Researchers commissioned by the society to investigate the geography gap found that boys tend to have higher “mental rotation skills,” the ability to imagine how things will appear in reverse or upside down. This might explain why in situations where most women will prefer to ask directions, men will prefer to puzzle endlessly (though often fruitlessly) over a road map.
In the National Spelling Bee, participants and winners tend to be much more balanced by gender than in the geography bee. The decisive variable in that competition this year was not gender, race or ethnicity, but method of schooling.

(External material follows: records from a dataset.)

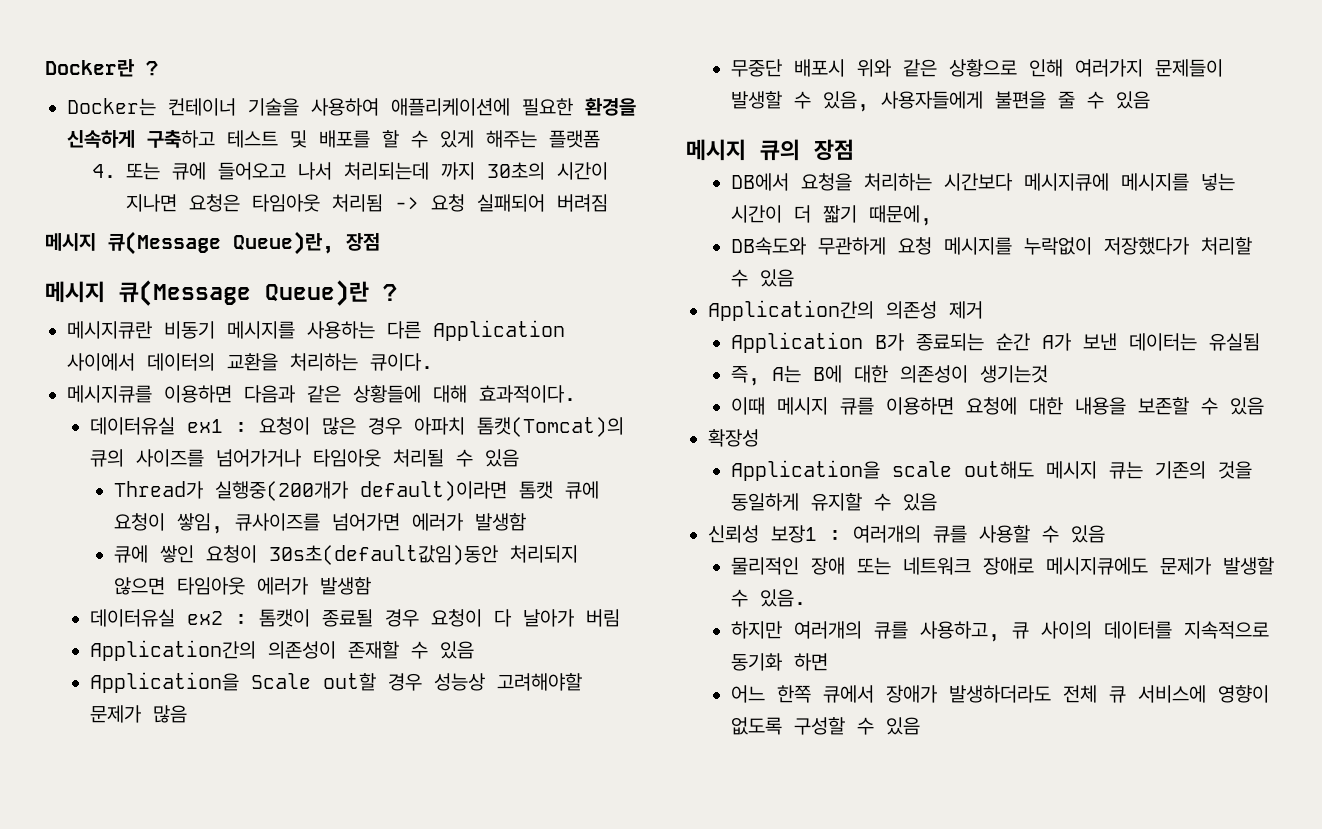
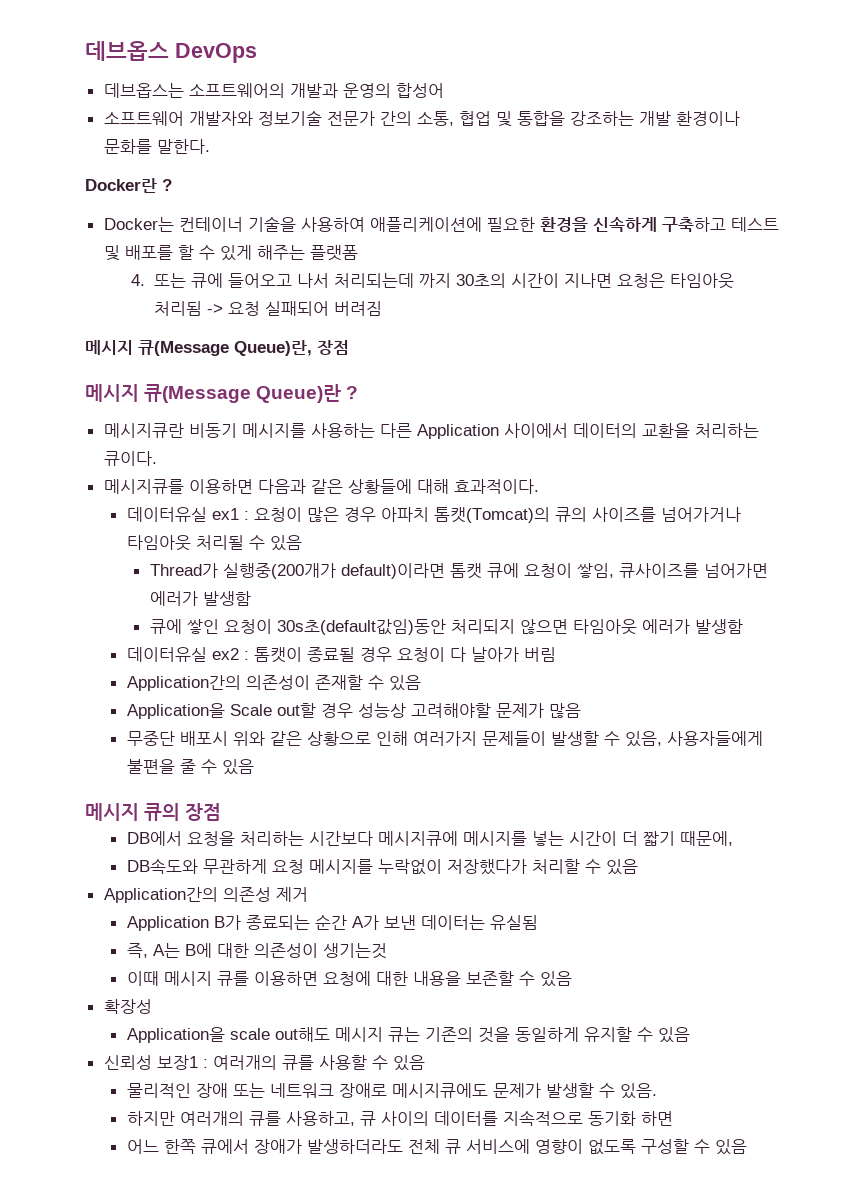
(45, 68) none -> [85,41,257,63] [103,83,444,98] [103,110,740,127] [103,139,210,154] 데브옵스 DevOps // 데브옵스는 소프트웨어의 개발과 운영의 합성어 // 소프트웨어 개발자와 정보기술 전문가 간의 소통, 협업 및 통합을 강조하는 개발 환경이나 문화를 말한다. //

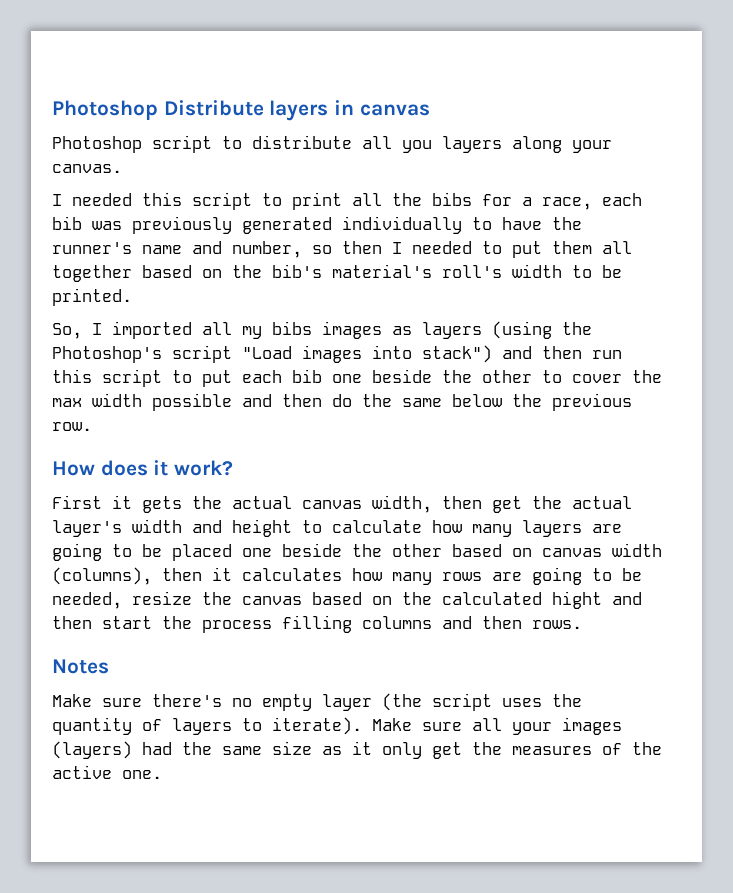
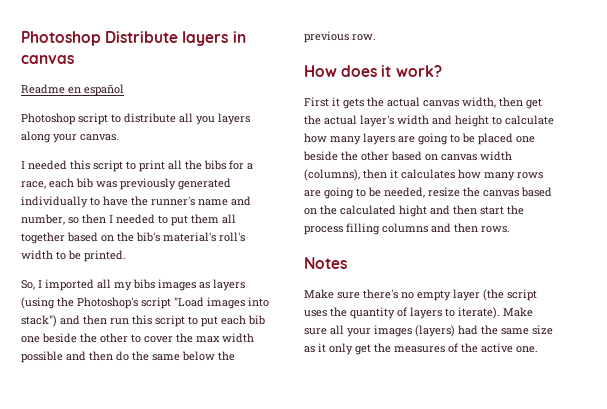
(430, 110) none -> [21,84,124,96] // Readme en español

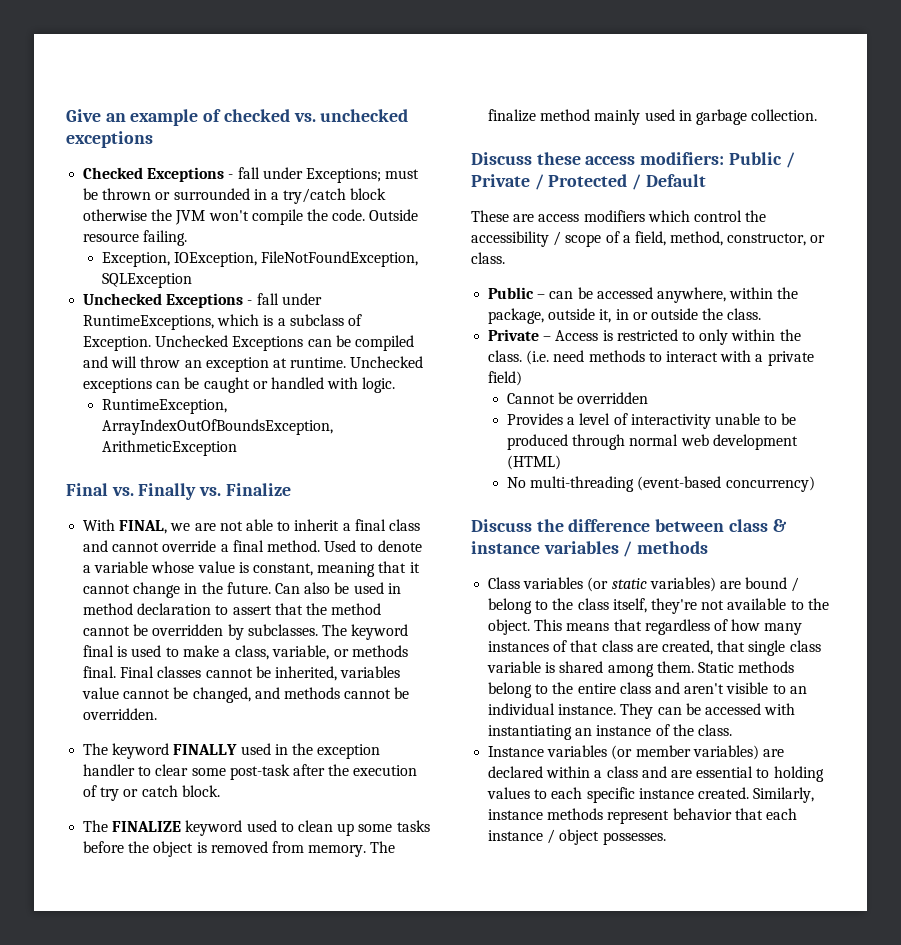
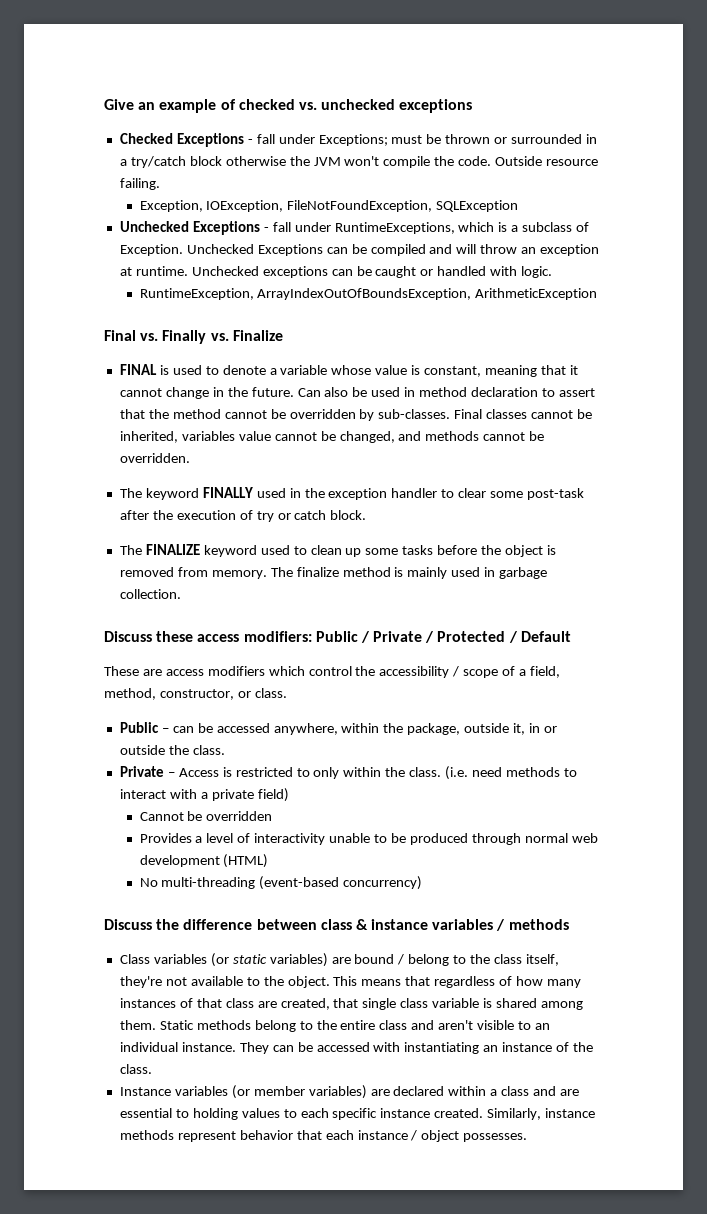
[83,519,420,534] [83,540,357,552] With FINAL, we are not able to inherit a final class and cannot override a final method. Used -> [119,364,202,375] FINAL is used
[247,624,409,640] [83,645,408,660] [83,666,117,678] subclasses. The keyword final is used to make a class, variable, or methods final. -> [378,409,451,419] sub-classes.
(591, 115) none -> [394,567,404,577] is

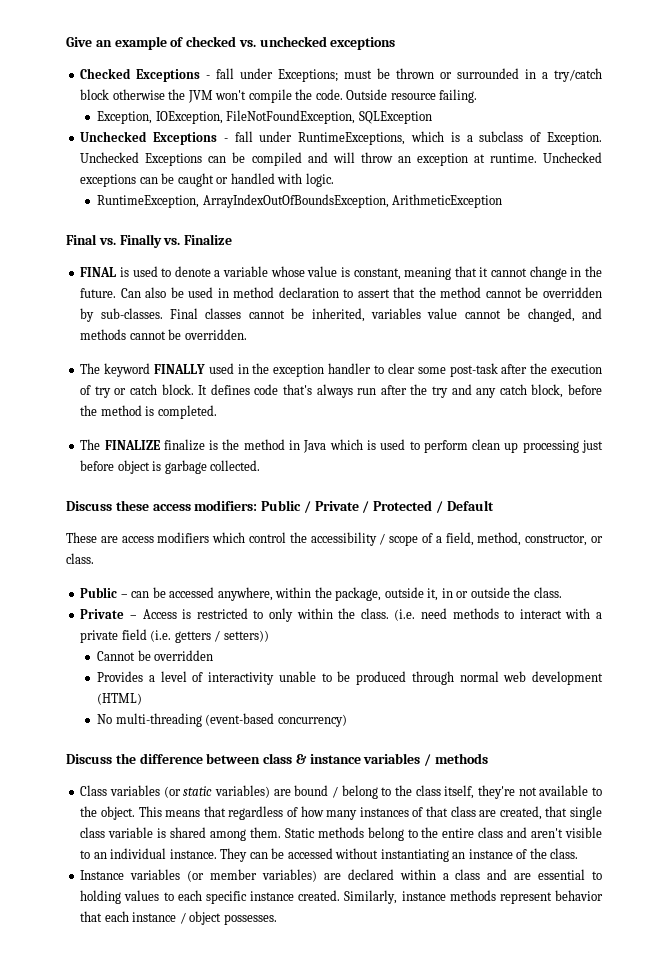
[119,544,307,557] // The FINALIZE keyword used to -> [198,384,602,398] [80,405,217,419] [80,439,468,453] It defines code that's always run after the try and any catch block, before the method is completed. // The FINALIZE finalize is the method in Java which is used to perform
[365,545,556,557] [119,567,548,579] [119,589,181,599] some tasks before the object is removed from memory. The finalize method is mainly used in garbage collection. -> [522,440,603,453] [80,460,261,474] processing just before object is garbage collected.
[257,788,289,802] field) -> [121,629,269,643] field (i.e. getters / setters))
[373,1042,401,1052] with -> [335,848,379,859] without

This year, for the first time, home-schooled students (two boys, one girl) nabbed all three of the top awards in the spelling bee. The winner, George Abraham Thampy, 12, of Maryland Heights, Mo., said home schooling enabled him to follow his interests and spend more time on spelling and geography than traditional schooling would. His win followed up on the 1997 spelling bee victory by another home-schooled child, Rebecca Sealfon of New York City.
Those are great achievements for the home schooling movement . . . and simple testament that students, male or female, in school or at home, should be encouraged to follow their own curiosity.